[Exercise inputs]
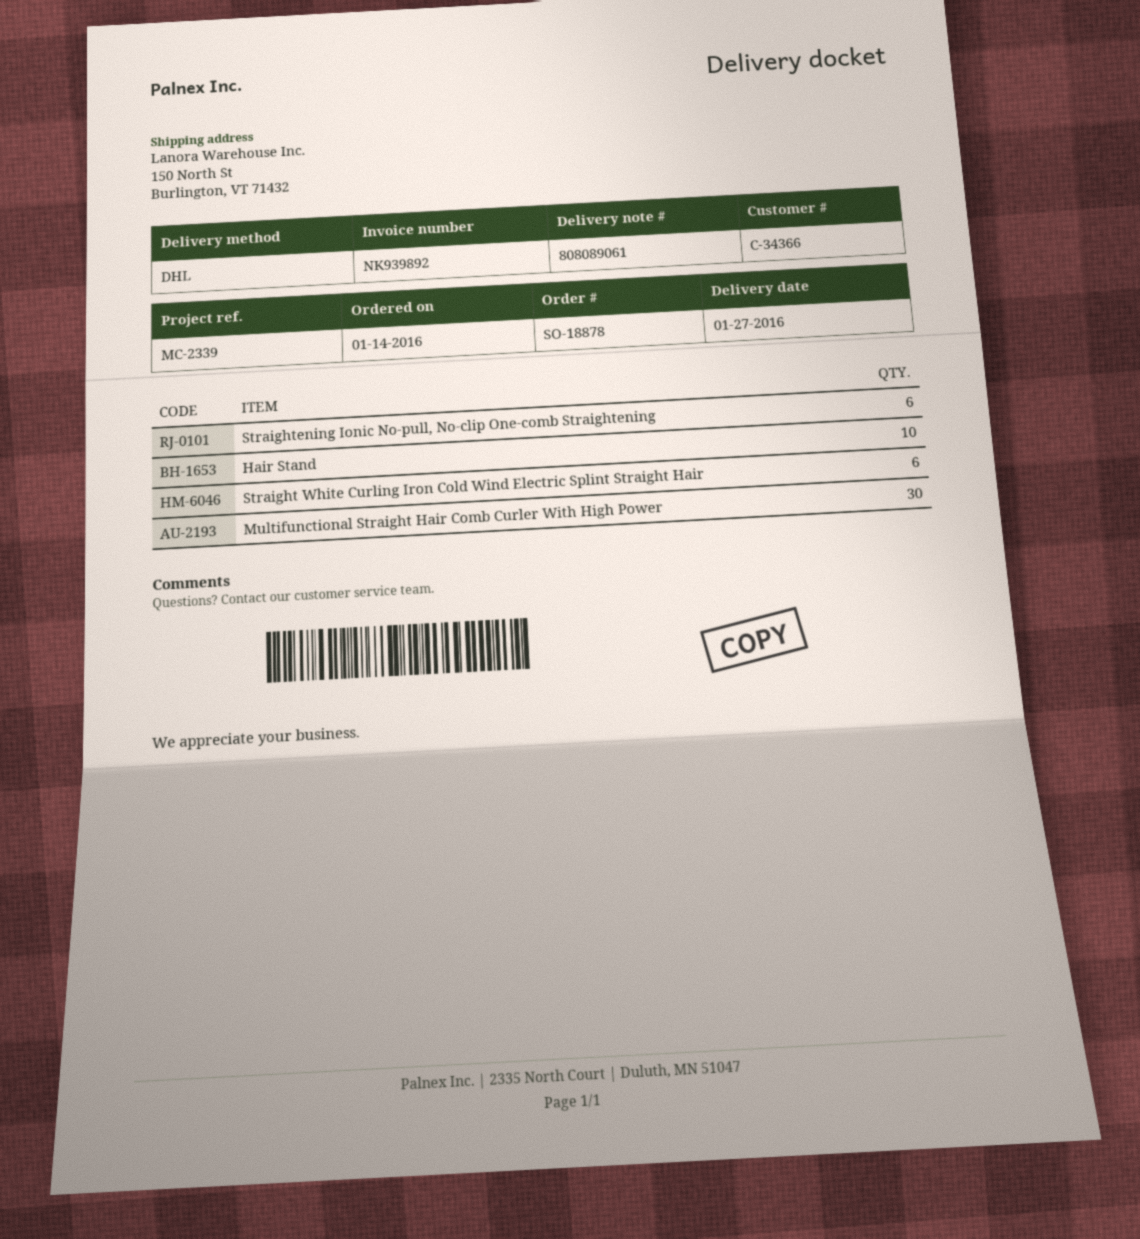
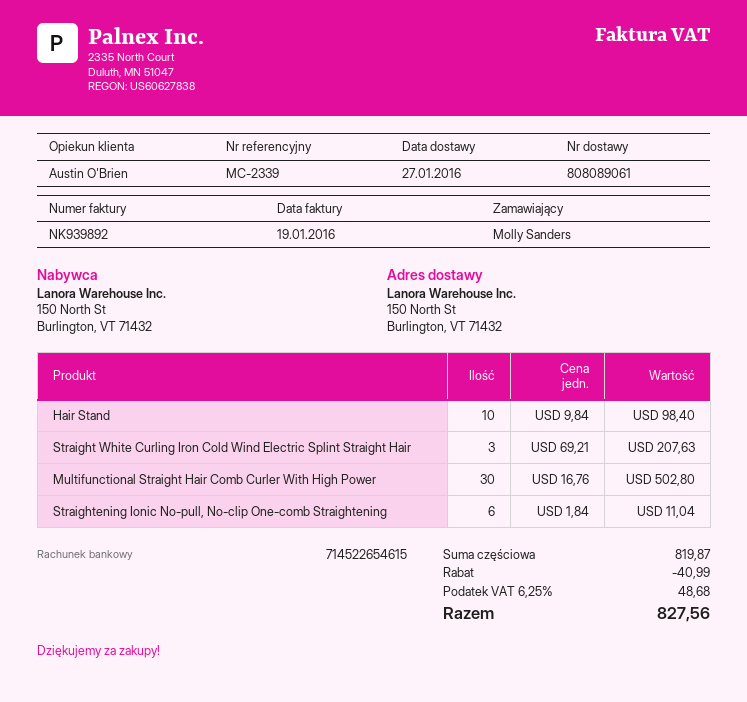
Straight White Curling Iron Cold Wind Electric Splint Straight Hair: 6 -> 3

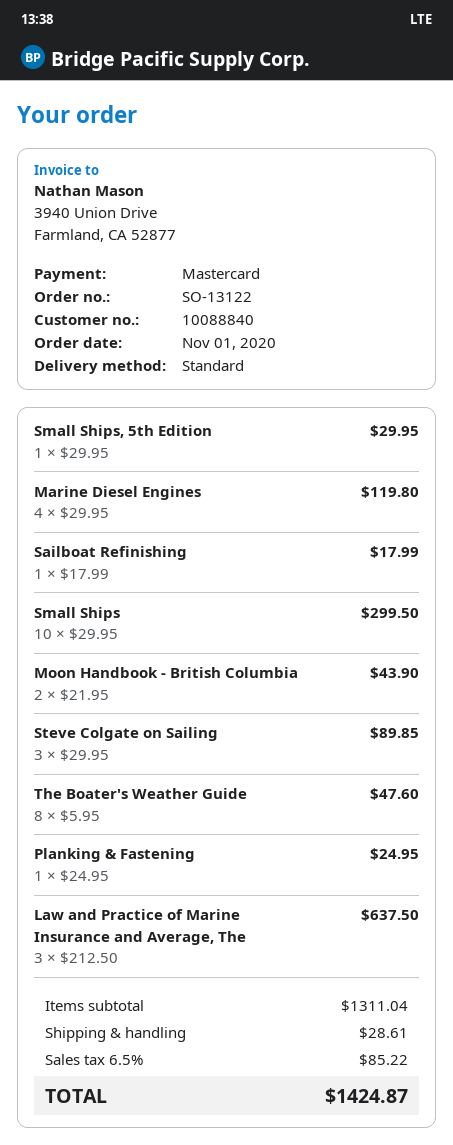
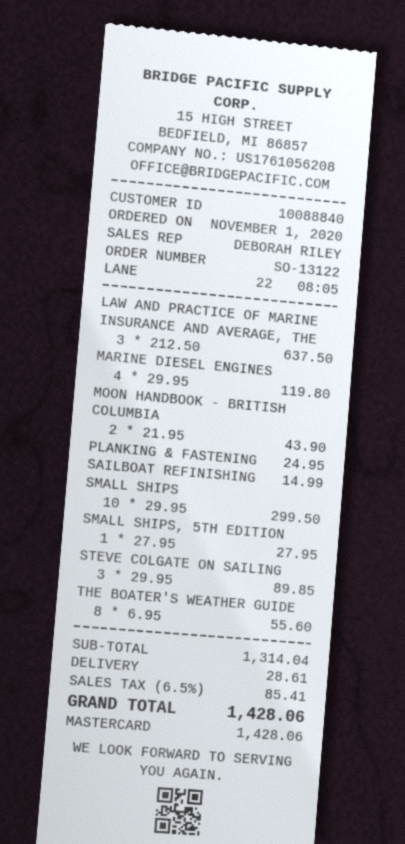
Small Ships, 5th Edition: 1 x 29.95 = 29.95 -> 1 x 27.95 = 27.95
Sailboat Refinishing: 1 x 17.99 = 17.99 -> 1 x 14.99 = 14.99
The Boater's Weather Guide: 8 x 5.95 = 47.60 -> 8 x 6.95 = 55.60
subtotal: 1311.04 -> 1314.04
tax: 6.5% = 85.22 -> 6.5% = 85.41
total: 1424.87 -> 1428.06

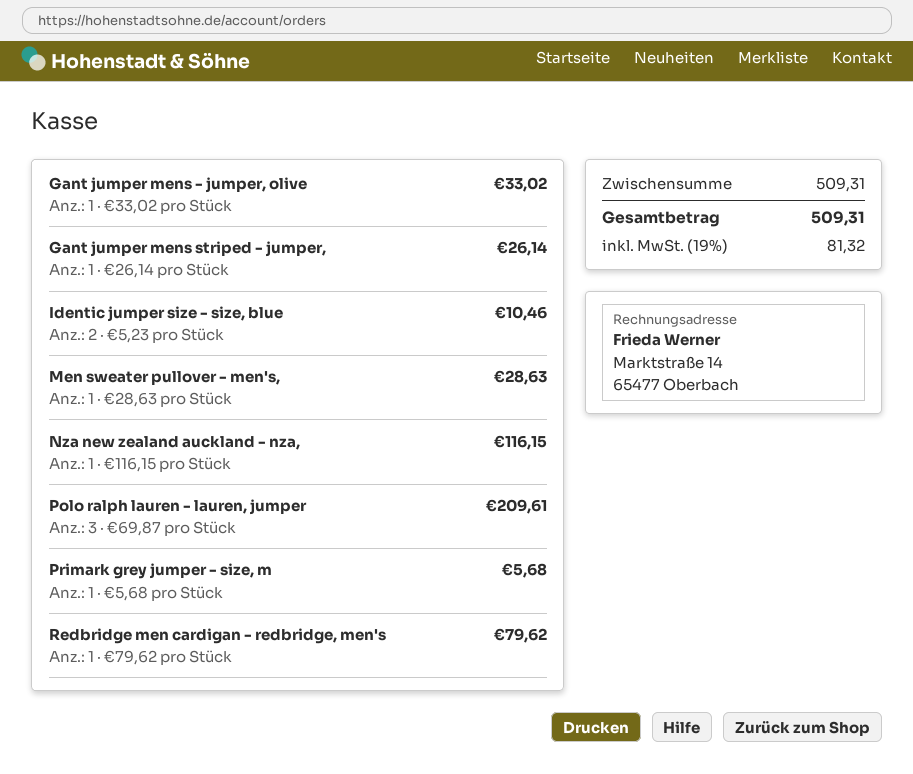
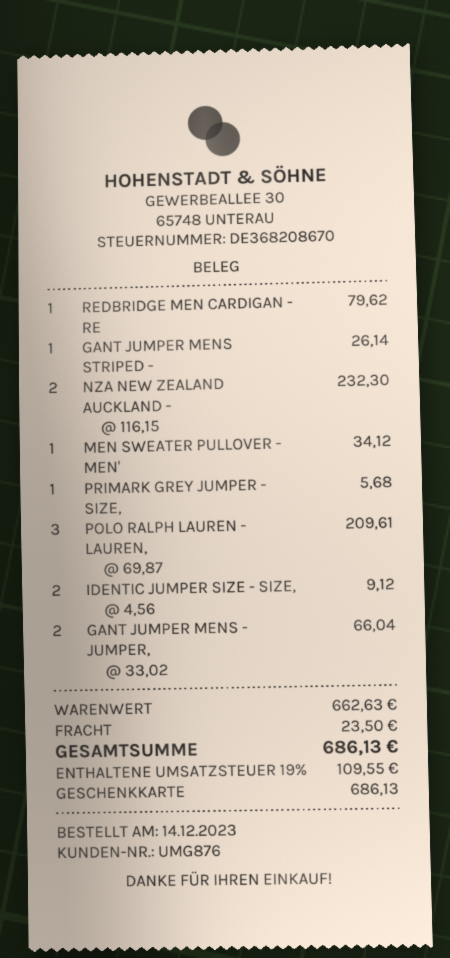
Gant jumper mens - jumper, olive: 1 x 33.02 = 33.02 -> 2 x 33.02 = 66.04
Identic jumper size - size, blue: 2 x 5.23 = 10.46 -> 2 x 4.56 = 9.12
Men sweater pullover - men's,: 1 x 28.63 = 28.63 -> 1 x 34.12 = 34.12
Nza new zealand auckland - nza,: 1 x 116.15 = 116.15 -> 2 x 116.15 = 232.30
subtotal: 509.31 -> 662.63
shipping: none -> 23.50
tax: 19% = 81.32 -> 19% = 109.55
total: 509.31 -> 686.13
[/Exercise inputs]
▶ Action item
Keep only the lines from the one containing "Identic jumper size" to the end of the entries, and repeat them exactly.

▶ Written reply
Identic jumper size - size, blue: 2 x 5.23 = 10.46 -> 2 x 4.56 = 9.12
Men sweater pullover - men's,: 1 x 28.63 = 28.63 -> 1 x 34.12 = 34.12
Nza new zealand auckland - nza,: 1 x 116.15 = 116.15 -> 2 x 116.15 = 232.30
subtotal: 509.31 -> 662.63
shipping: none -> 23.50
tax: 19% = 81.32 -> 19% = 109.55
total: 509.31 -> 686.13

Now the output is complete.